Scan the entries for lines with the word "presented", then copy those lines.

» Stored data
· · ·
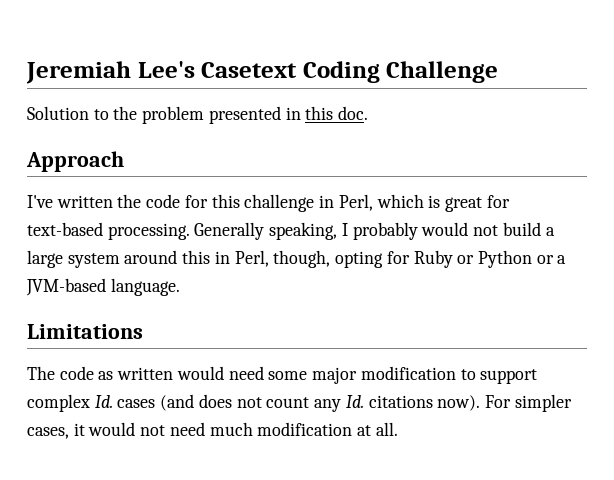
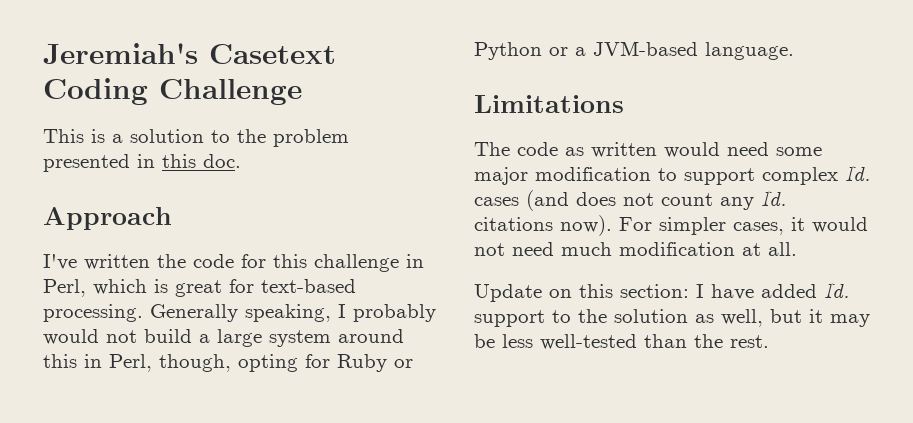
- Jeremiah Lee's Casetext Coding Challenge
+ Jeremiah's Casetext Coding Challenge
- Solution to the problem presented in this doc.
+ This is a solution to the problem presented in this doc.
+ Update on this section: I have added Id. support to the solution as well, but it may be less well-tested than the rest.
· · ·
» Response to this exercise
- Solution to the problem presented in this doc.
+ This is a solution to the problem presented in this doc.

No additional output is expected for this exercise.